**Your assignment**
Every line in the material below that includes "submitanswers" should be copied.

%%

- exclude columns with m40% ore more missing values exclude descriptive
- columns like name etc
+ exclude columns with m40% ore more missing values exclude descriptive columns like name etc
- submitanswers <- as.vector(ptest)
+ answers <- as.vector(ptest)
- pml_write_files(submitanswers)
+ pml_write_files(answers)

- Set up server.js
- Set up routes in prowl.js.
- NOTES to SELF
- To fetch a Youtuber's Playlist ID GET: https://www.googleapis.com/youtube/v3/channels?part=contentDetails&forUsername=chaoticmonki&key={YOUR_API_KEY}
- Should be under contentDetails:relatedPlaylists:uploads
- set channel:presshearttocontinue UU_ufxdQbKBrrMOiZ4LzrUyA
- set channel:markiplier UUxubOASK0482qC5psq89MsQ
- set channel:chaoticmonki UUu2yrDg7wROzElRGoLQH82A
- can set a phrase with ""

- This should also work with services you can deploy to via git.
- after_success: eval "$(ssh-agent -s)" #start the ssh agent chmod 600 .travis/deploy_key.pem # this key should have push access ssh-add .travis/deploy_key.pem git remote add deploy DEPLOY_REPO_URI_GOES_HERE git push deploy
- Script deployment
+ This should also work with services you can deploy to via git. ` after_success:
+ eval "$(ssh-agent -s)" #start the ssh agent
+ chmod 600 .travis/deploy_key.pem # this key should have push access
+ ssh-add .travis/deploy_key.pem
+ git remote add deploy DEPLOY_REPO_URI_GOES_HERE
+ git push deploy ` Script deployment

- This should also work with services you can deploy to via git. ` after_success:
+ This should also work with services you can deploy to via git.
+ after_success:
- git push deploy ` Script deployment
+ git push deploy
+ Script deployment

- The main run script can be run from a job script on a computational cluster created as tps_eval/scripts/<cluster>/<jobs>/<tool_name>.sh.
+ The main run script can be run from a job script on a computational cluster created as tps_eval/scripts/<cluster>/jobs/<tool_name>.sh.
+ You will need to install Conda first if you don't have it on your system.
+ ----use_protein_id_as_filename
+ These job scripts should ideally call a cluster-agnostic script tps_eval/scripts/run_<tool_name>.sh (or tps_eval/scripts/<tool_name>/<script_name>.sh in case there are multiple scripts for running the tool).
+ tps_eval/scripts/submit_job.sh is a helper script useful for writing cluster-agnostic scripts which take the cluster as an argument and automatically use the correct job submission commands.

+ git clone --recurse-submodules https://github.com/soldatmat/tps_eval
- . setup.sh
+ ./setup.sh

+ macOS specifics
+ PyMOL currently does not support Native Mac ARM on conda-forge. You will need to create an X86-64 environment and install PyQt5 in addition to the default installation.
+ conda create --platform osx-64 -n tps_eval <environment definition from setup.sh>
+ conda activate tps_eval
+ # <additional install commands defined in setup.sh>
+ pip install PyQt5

%%

**Response to the exercise**
- submitanswers <- as.vector(ptest)
- pml_write_files(submitanswers)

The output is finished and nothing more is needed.